Web page revision data:
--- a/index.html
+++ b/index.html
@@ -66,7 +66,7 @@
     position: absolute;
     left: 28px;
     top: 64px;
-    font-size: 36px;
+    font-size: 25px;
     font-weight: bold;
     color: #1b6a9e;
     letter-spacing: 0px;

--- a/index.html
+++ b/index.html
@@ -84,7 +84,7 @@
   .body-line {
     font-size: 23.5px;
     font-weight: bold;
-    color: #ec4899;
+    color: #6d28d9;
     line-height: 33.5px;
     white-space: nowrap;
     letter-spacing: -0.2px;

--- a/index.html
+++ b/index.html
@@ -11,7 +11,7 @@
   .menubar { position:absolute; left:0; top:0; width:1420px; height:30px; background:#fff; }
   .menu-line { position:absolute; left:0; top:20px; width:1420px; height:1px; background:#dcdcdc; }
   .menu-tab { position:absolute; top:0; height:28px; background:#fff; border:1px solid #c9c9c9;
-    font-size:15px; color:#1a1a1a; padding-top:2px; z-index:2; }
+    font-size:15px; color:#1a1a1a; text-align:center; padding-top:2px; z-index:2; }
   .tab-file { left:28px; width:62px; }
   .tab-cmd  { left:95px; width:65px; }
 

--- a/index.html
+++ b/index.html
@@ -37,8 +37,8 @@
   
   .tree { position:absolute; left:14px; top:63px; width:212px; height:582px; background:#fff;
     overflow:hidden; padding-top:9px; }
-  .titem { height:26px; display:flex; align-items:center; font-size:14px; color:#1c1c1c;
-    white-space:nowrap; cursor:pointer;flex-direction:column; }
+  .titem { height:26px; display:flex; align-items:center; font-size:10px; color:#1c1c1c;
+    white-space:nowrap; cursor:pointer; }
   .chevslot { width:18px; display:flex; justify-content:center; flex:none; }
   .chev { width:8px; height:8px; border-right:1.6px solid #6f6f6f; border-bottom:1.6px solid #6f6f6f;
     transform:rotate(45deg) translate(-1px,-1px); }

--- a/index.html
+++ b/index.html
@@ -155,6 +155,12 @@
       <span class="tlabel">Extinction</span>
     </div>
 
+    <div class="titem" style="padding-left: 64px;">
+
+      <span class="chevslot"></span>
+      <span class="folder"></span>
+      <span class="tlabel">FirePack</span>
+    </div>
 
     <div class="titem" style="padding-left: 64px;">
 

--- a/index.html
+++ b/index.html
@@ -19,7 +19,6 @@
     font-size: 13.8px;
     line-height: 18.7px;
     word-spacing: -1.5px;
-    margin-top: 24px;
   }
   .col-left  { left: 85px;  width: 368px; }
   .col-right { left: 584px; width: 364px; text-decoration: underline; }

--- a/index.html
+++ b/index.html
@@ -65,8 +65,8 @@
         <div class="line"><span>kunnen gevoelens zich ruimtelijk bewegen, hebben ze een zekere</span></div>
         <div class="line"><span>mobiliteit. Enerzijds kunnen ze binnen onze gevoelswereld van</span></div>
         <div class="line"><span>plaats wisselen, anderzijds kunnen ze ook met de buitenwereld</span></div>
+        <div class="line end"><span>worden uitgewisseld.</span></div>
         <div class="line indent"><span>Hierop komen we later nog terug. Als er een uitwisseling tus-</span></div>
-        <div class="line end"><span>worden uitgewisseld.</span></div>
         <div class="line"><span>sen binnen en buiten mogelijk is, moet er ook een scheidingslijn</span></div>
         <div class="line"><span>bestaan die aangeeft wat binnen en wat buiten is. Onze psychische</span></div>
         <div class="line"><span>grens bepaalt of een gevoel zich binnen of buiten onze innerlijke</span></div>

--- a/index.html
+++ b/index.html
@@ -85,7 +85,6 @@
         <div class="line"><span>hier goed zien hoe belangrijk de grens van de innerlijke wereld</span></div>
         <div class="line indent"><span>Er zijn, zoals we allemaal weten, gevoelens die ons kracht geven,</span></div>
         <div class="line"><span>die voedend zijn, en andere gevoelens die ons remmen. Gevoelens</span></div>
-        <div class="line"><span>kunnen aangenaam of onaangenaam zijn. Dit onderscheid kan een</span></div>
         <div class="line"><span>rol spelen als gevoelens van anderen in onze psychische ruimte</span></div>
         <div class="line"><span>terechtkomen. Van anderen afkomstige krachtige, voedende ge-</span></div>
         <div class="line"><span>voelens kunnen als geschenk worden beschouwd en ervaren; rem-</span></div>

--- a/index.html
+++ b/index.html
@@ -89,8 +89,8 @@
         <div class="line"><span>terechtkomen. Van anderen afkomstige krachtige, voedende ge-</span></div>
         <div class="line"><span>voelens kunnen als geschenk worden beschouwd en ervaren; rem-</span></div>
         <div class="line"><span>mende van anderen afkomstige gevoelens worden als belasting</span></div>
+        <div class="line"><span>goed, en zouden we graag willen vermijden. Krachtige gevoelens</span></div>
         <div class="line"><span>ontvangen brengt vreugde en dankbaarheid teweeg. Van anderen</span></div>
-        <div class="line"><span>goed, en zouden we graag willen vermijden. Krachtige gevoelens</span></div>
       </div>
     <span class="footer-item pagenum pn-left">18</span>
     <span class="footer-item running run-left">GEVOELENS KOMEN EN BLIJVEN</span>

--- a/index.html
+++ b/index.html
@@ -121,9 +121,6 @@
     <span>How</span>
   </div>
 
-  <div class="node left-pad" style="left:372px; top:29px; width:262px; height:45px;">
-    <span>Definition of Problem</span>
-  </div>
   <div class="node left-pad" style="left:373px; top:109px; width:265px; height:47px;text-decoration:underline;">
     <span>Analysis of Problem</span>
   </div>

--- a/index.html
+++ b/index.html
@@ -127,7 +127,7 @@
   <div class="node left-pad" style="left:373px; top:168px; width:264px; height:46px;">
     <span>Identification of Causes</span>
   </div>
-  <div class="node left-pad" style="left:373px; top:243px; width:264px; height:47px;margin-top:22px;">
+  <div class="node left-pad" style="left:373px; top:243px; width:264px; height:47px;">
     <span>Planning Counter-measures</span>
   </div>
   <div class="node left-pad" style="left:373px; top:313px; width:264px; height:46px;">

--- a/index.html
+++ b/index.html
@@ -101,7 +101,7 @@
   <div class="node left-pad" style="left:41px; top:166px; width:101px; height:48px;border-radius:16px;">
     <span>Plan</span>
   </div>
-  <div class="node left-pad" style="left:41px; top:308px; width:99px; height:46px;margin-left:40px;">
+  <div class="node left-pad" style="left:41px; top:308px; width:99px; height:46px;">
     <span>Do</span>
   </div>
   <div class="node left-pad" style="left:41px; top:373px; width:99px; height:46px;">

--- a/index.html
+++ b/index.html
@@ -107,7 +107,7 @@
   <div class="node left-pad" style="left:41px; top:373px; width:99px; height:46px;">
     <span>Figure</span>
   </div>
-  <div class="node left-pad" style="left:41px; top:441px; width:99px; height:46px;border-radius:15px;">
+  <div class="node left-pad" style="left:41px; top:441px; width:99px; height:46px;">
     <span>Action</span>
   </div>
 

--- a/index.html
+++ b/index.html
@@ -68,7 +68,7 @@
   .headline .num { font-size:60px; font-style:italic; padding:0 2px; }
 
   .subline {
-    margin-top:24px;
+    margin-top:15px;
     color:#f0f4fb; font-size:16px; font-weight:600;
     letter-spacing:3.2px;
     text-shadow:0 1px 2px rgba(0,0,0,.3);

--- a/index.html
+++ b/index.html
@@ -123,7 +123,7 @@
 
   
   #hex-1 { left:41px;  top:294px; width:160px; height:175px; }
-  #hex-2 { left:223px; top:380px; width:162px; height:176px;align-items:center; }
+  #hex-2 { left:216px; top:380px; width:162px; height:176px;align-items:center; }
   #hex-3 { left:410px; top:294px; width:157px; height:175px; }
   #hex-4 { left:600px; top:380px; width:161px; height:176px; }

* _Work instructions_
Here, the records must be output exactly and in full.

* _Expected answer_
--- a/index.html
+++ b/index.html
@@ -66,7 +66,7 @@
     position: absolute;
     left: 28px;
     top: 64px;
-    font-size: 36px;
+    font-size: 25px;
     font-weight: bold;
     color: #1b6a9e;
     letter-spacing: 0px;

--- a/index.html
+++ b/index.html
@@ -84,7 +84,7 @@
   .body-line {
     font-size: 23.5px;
     font-weight: bold;
-    color: #ec4899;
+    color: #6d28d9;
     line-height: 33.5px;
     white-space: nowrap;
     letter-spacing: -0.2px;

--- a/index.html
+++ b/index.html
@@ -11,7 +11,7 @@
   .menubar { position:absolute; left:0; top:0; width:1420px; height:30px; background:#fff; }
   .menu-line { position:absolute; left:0; top:20px; width:1420px; height:1px; background:#dcdcdc; }
   .menu-tab { position:absolute; top:0; height:28px; background:#fff; border:1px solid #c9c9c9;
-    font-size:15px; color:#1a1a1a; padding-top:2px; z-index:2; }
+    font-size:15px; color:#1a1a1a; text-align:center; padding-top:2px; z-index:2; }
   .tab-file { left:28px; width:62px; }
   .tab-cmd  { left:95px; width:65px; }
 

--- a/index.html
+++ b/index.html
@@ -37,8 +37,8 @@
   
   .tree { position:absolute; left:14px; top:63px; width:212px; height:582px; background:#fff;
     overflow:hidden; padding-top:9px; }
-  .titem { height:26px; display:flex; align-items:center; font-size:14px; color:#1c1c1c;
-    white-space:nowrap; cursor:pointer;flex-direction:column; }
+  .titem { height:26px; display:flex; align-items:center; font-size:10px; color:#1c1c1c;
+    white-space:nowrap; cursor:pointer; }
   .chevslot { width:18px; display:flex; justify-content:center; flex:none; }
   .chev { width:8px; height:8px; border-right:1.6px solid #6f6f6f; border-bottom:1.6px solid #6f6f6f;
     transform:rotate(45deg) translate(-1px,-1px); }

--- a/index.html
+++ b/index.html
@@ -155,6 +155,12 @@
       <span class="tlabel">Extinction</span>
     </div>
 
+    <div class="titem" style="padding-left: 64px;">
+
+      <span class="chevslot"></span>
+      <span class="folder"></span>
+      <span class="tlabel">FirePack</span>
+    </div>
 
     <div class="titem" style="padding-left: 64px;">
 

--- a/index.html
+++ b/index.html
@@ -19,7 +19,6 @@
     font-size: 13.8px;
     line-height: 18.7px;
     word-spacing: -1.5px;
-    margin-top: 24px;
   }
   .col-left  { left: 85px;  width: 368px; }
   .col-right { left: 584px; width: 364px; text-decoration: underline; }

--- a/index.html
+++ b/index.html
@@ -65,8 +65,8 @@
         <div class="line"><span>kunnen gevoelens zich ruimtelijk bewegen, hebben ze een zekere</span></div>
         <div class="line"><span>mobiliteit. Enerzijds kunnen ze binnen onze gevoelswereld van</span></div>
         <div class="line"><span>plaats wisselen, anderzijds kunnen ze ook met de buitenwereld</span></div>
+        <div class="line end"><span>worden uitgewisseld.</span></div>
         <div class="line indent"><span>Hierop komen we later nog terug. Als er een uitwisseling tus-</span></div>
-        <div class="line end"><span>worden uitgewisseld.</span></div>
         <div class="line"><span>sen binnen en buiten mogelijk is, moet er ook een scheidingslijn</span></div>
         <div class="line"><span>bestaan die aangeeft wat binnen en wat buiten is. Onze psychische</span></div>
         <div class="line"><span>grens bepaalt of een gevoel zich binnen of buiten onze innerlijke</span></div>

--- a/index.html
+++ b/index.html
@@ -85,7 +85,6 @@
         <div class="line"><span>hier goed zien hoe belangrijk de grens van de innerlijke wereld</span></div>
         <div class="line indent"><span>Er zijn, zoals we allemaal weten, gevoelens die ons kracht geven,</span></div>
         <div class="line"><span>die voedend zijn, en andere gevoelens die ons remmen. Gevoelens</span></div>
-        <div class="line"><span>kunnen aangenaam of onaangenaam zijn. Dit onderscheid kan een</span></div>
         <div class="line"><span>rol spelen als gevoelens van anderen in onze psychische ruimte</span></div>
         <div class="line"><span>terechtkomen. Van anderen afkomstige krachtige, voedende ge-</span></div>
         <div class="line"><span>voelens kunnen als geschenk worden beschouwd en ervaren; rem-</span></div>

--- a/index.html
+++ b/index.html
@@ -89,8 +89,8 @@
         <div class="line"><span>terechtkomen. Van anderen afkomstige krachtige, voedende ge-</span></div>
         <div class="line"><span>voelens kunnen als geschenk worden beschouwd en ervaren; rem-</span></div>
         <div class="line"><span>mende van anderen afkomstige gevoelens worden als belasting</span></div>
+        <div class="line"><span>goed, en zouden we graag willen vermijden. Krachtige gevoelens</span></div>
         <div class="line"><span>ontvangen brengt vreugde en dankbaarheid teweeg. Van anderen</span></div>
-        <div class="line"><span>goed, en zouden we graag willen vermijden. Krachtige gevoelens</span></div>
       </div>
     <span class="footer-item pagenum pn-left">18</span>
     <span class="footer-item running run-left">GEVOELENS KOMEN EN BLIJVEN</span>

--- a/index.html
+++ b/index.html
@@ -121,9 +121,6 @@
     <span>How</span>
   </div>
 
-  <div class="node left-pad" style="left:372px; top:29px; width:262px; height:45px;">
-    <span>Definition of Problem</span>
-  </div>
   <div class="node left-pad" style="left:373px; top:109px; width:265px; height:47px;text-decoration:underline;">
     <span>Analysis of Problem</span>
   </div>

--- a/index.html
+++ b/index.html
@@ -127,7 +127,7 @@
   <div class="node left-pad" style="left:373px; top:168px; width:264px; height:46px;">
     <span>Identification of Causes</span>
   </div>
-  <div class="node left-pad" style="left:373px; top:243px; width:264px; height:47px;margin-top:22px;">
+  <div class="node left-pad" style="left:373px; top:243px; width:264px; height:47px;">
     <span>Planning Counter-measures</span>
   </div>
   <div class="node left-pad" style="left:373px; top:313px; width:264px; height:46px;">

--- a/index.html
+++ b/index.html
@@ -101,7 +101,7 @@
   <div class="node left-pad" style="left:41px; top:166px; width:101px; height:48px;border-radius:16px;">
     <span>Plan</span>
   </div>
-  <div class="node left-pad" style="left:41px; top:308px; width:99px; height:46px;margin-left:40px;">
+  <div class="node left-pad" style="left:41px; top:308px; width:99px; height:46px;">
     <span>Do</span>
   </div>
   <div class="node left-pad" style="left:41px; top:373px; width:99px; height:46px;">

--- a/index.html
+++ b/index.html
@@ -107,7 +107,7 @@
   <div class="node left-pad" style="left:41px; top:373px; width:99px; height:46px;">
     <span>Figure</span>
   </div>
-  <div class="node left-pad" style="left:41px; top:441px; width:99px; height:46px;border-radius:15px;">
+  <div class="node left-pad" style="left:41px; top:441px; width:99px; height:46px;">
     <span>Action</span>
   </div>
 

--- a/index.html
+++ b/index.html
@@ -68,7 +68,7 @@
   .headline .num { font-size:60px; font-style:italic; padding:0 2px; }
 
   .subline {
-    margin-top:24px;
+    margin-top:15px;
     color:#f0f4fb; font-size:16px; font-weight:600;
     letter-spacing:3.2px;
     text-shadow:0 1px 2px rgba(0,0,0,.3);

--- a/index.html
+++ b/index.html
@@ -123,7 +123,7 @@
 
   
   #hex-1 { left:41px;  top:294px; width:160px; height:175px; }
-  #hex-2 { left:223px; top:380px; width:162px; height:176px;align-items:center; }
+  #hex-2 { left:216px; top:380px; width:162px; height:176px;align-items:center; }
   #hex-3 { left:410px; top:294px; width:157px; height:175px; }
   #hex-4 { left:600px; top:380px; width:161px; height:176px; }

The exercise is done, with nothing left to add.